To dive this deeply into its data, Express Scripts enlisted the help of data scientists trained in the financial services industry.
"We process over a billion claims a year, and probably cover the care for 1 of 3 Americans. So the data is flat-out enormous," said Dr. Nease. "And extracting insights from the data requires a fair degree of sophistication, which is where the folks from the financial services industry really helped us."

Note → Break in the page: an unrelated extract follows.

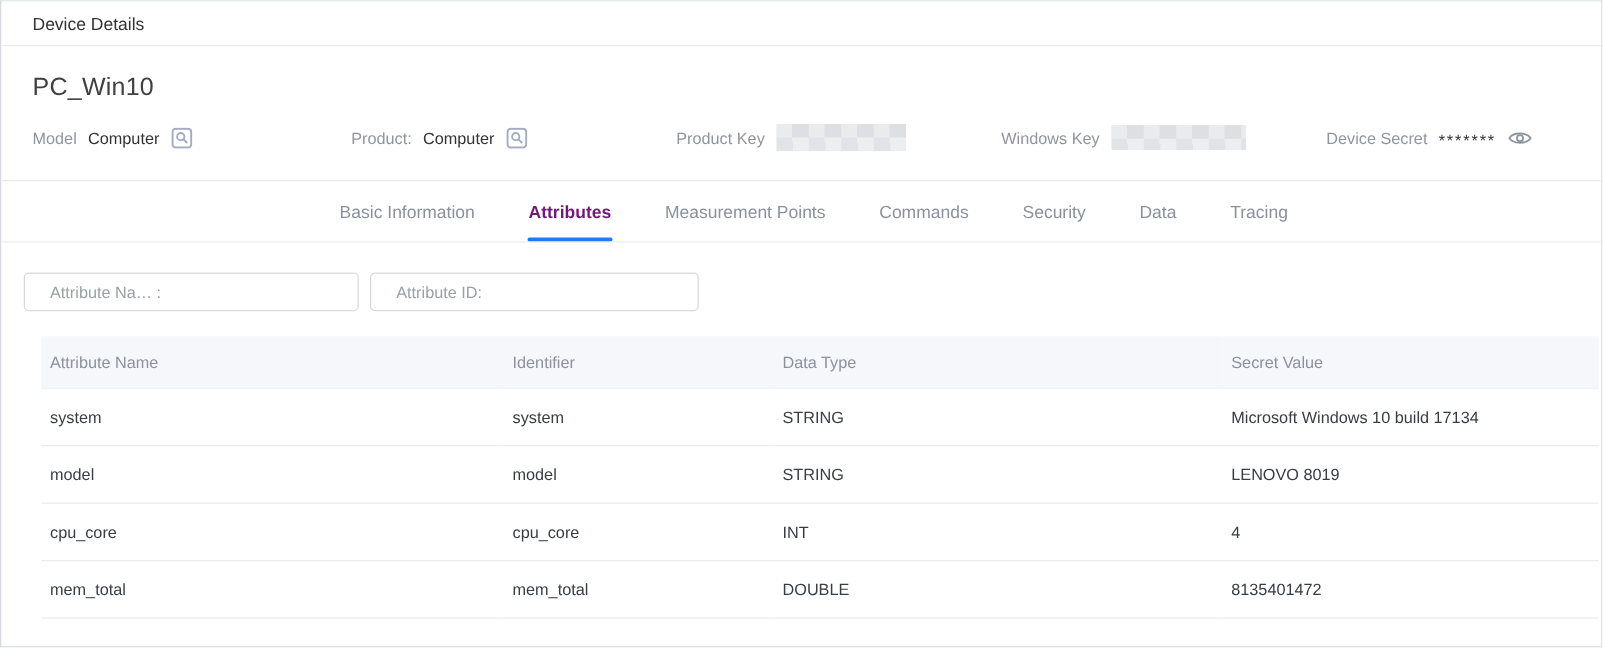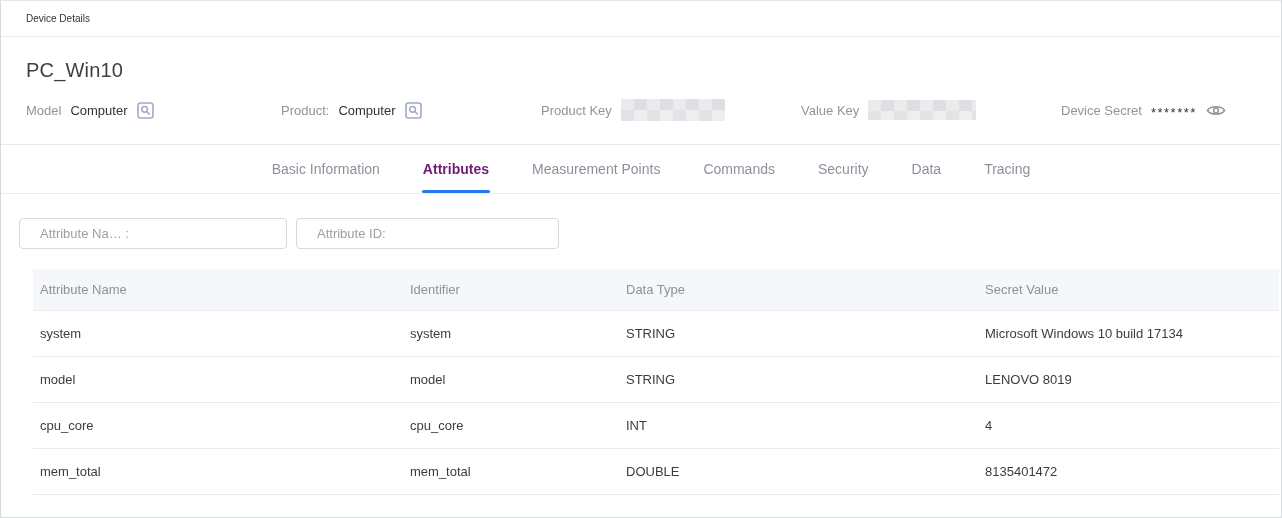"Device Details" .topbar { font-size: 10px -> 14px }
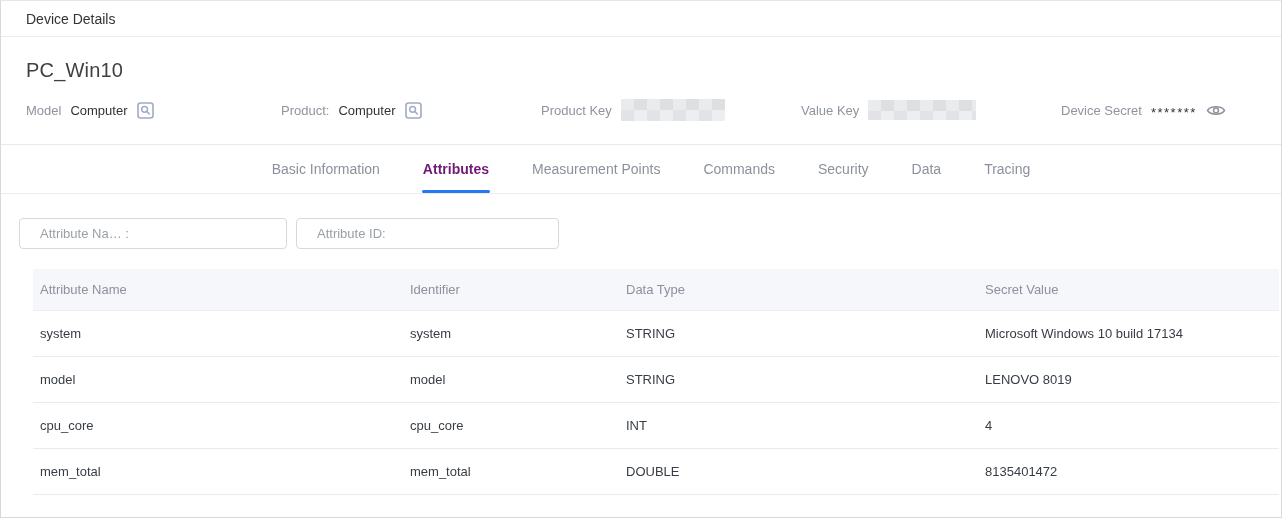"Value Key" span.meta-label { text: Value -> Windows }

These analytical insights have enabled Express Scripts to launch Screen RX, a voluntary service that helps identify patients who are at increased risk of non-adherence, and do so before they run into trouble.
"It uses predictive models the way a doctor would use a screening test for high blood pressure, high blood sugar, or even for cancer," Dr. Nease said.
For instance, if a patient often procrastinates on refills, Express Scripts may try to get that person into a medication home-delivery program. Patients who often forget to take their medications may receive a beeper that goes off when it's time to take their medicine. Patients may also receive reminder text messages, or even electronic pillboxes that dispense medications automatically.
"We're very bullish on data and the ability to glean actionable insights, when done properly," said Dr. Nease. "Healthcare is desperately in need of this."